INPUT MATERIAL
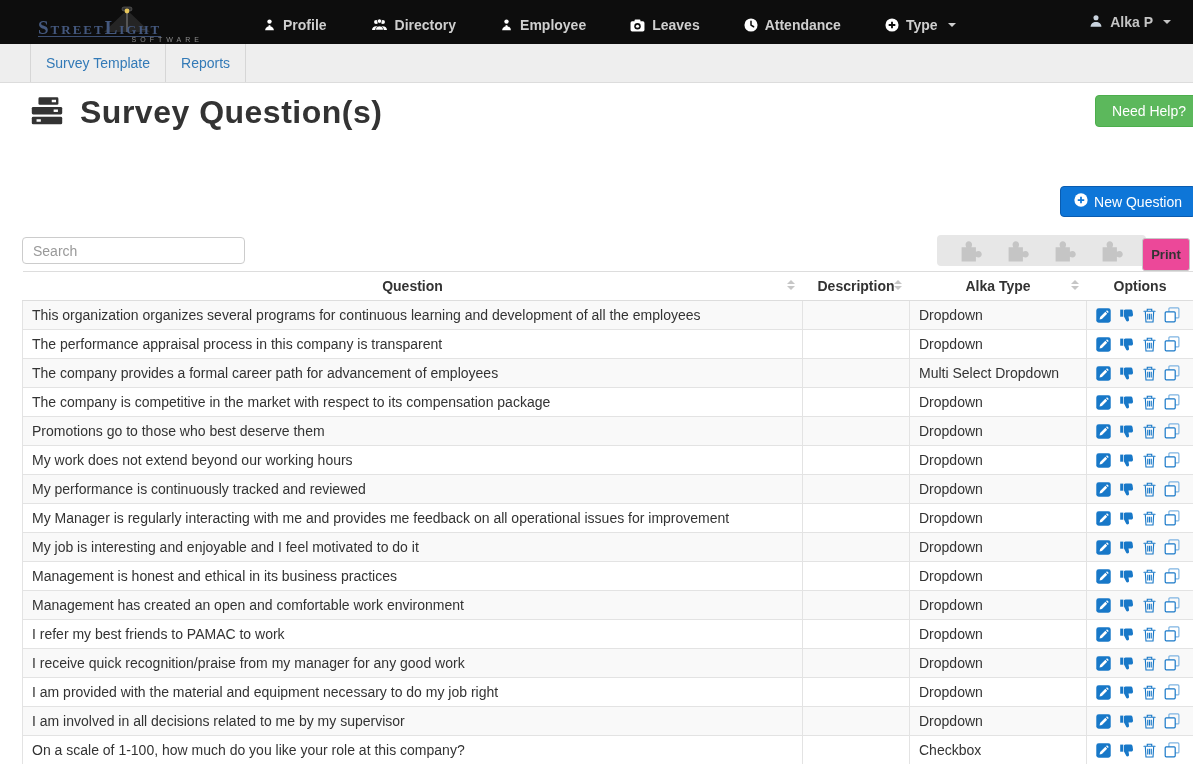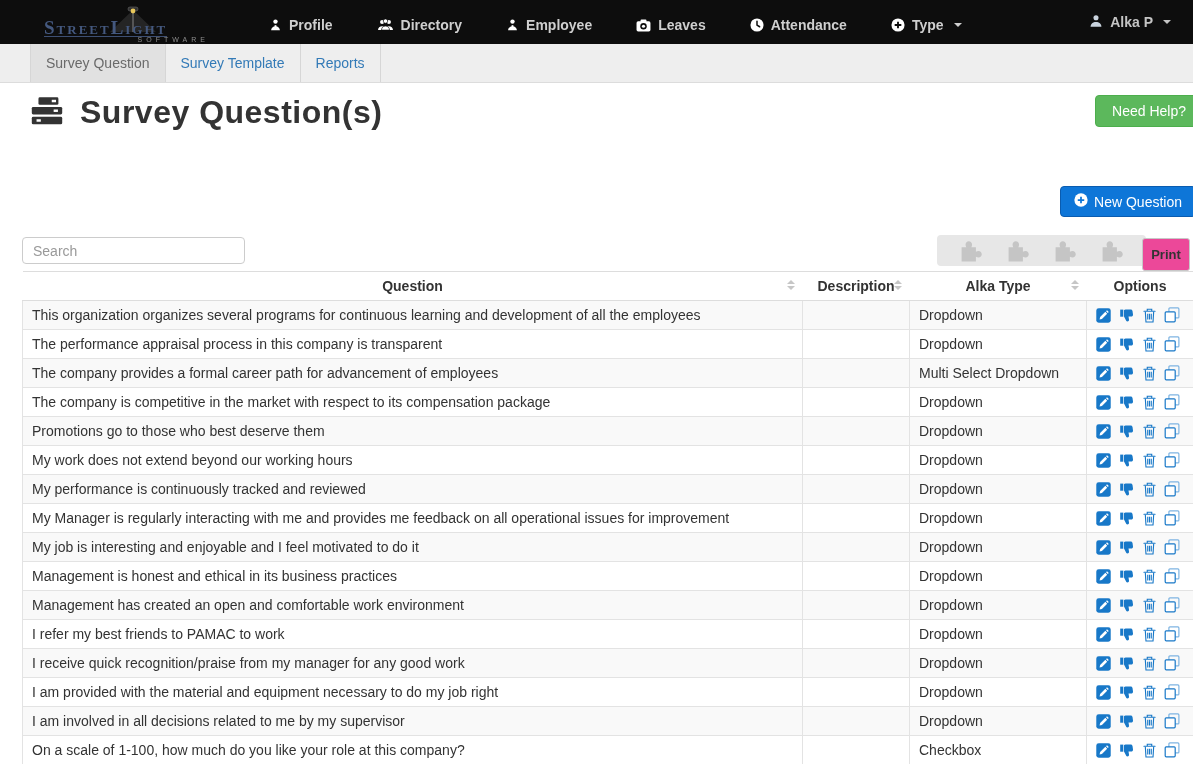--- a/index.html
+++ b/index.html
@@ -9,7 +9,7 @@
 
   
   .navbar { position:absolute; top:0; left:0; right:0; height:50px; background:#0d0d0d;
-    display:flex; align-items:center;padding-left:6px; }
+    display:flex; align-items:center; }
   .brand { position:relative; margin-left:30px; width:195px; height:44px; cursor:pointer; }
   .brand-lamp { position:absolute; left:72px; top:1px; }
   .brand-text { position:absolute; left:8px; top:16px; font-family:"Liberation Serif", serif;

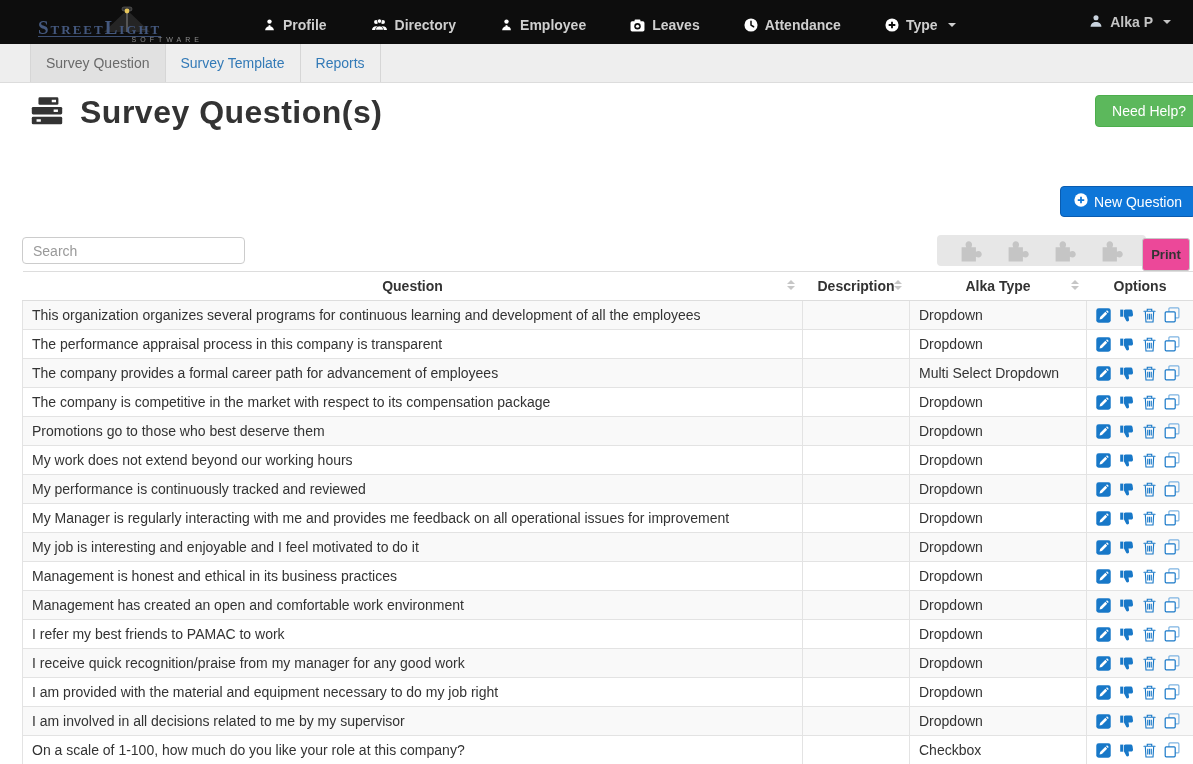--- a/index.html
+++ b/index.html
@@ -169,7 +169,6 @@
   </div>
 
   <div class="tabbar">
-      <a class="tab active">Survey Question</a>
       <a class="tab">Survey Template</a>
       <a class="tab">Reports</a>
     </div>

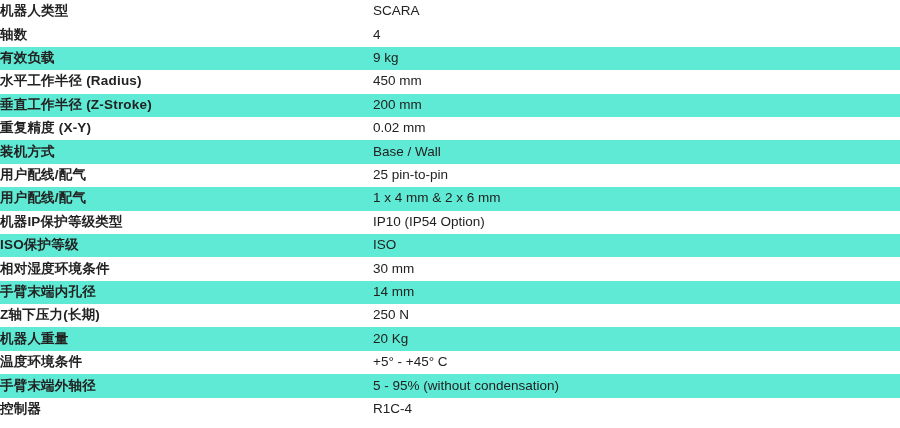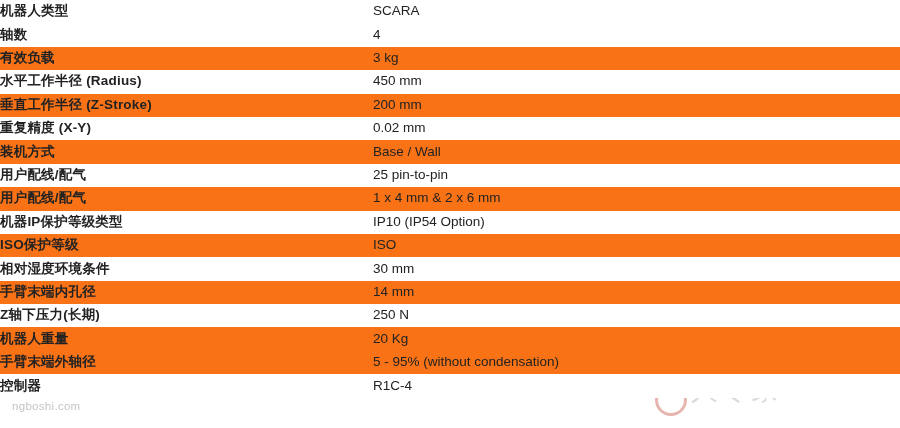--- a/index.html
+++ b/index.html
@@ -46,7 +46,7 @@
     color: #2b2b2b;
   }
   tr.row-shaded td {
-    background: #f97316;
+    background: #5eead4;
   }
   tr.row-plain td {
     background: #ffffff;

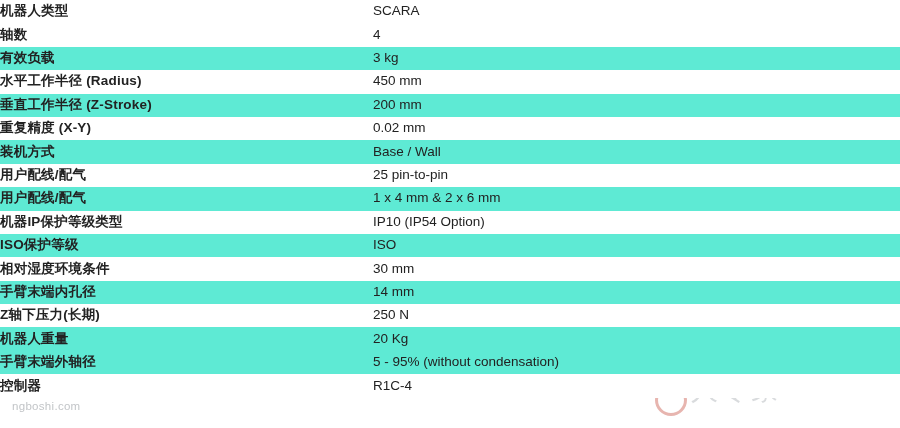--- a/index.html
+++ b/index.html
@@ -133,7 +133,7 @@
     </tr>
     <tr class="row-shaded">
       <td class="label-cell">有效负载</td>
-      <td class="value-cell">3 kg</td>
+      <td class="value-cell">9 kg</td>
     </tr>
     <tr class="row-plain">
       <td class="label-cell">水平工作半径 (Radius)</td>

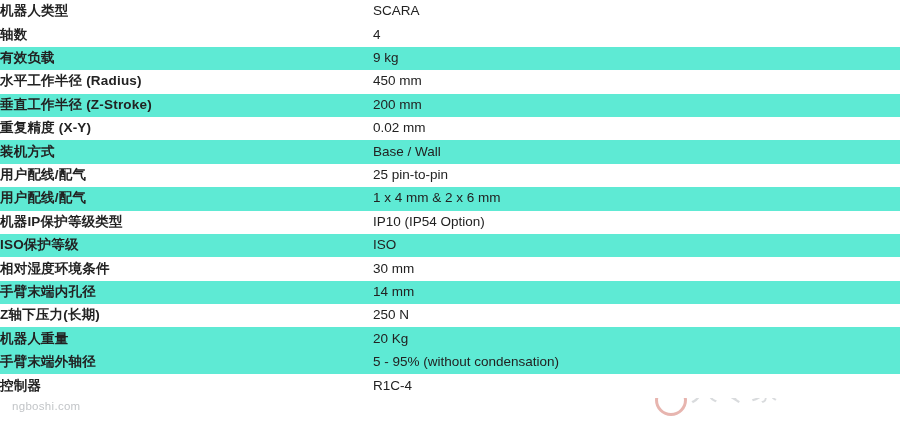--- a/index.html
+++ b/index.html
@@ -183,6 +183,10 @@
       <td class="label-cell">机器人重量</td>
       <td class="value-cell">20 Kg</td>
     </tr>
+    <tr class="row-plain">
+      <td class="label-cell">温度环境条件</td>
+      <td class="value-cell">+5° - +45° C</td>
+    </tr>
     <tr class="row-shaded">
       <td class="label-cell">手臂末端外轴径</td>
       <td class="value-cell">5 - 95% (without condensation)</td>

WHAT IS REQUIRED
Show, from the material above, each line that includes the string "flex".

SOLUTION FOR THIS EXERCISE
-    display:flex; align-items:center;padding-left:6px; }
+    display:flex; align-items:center; }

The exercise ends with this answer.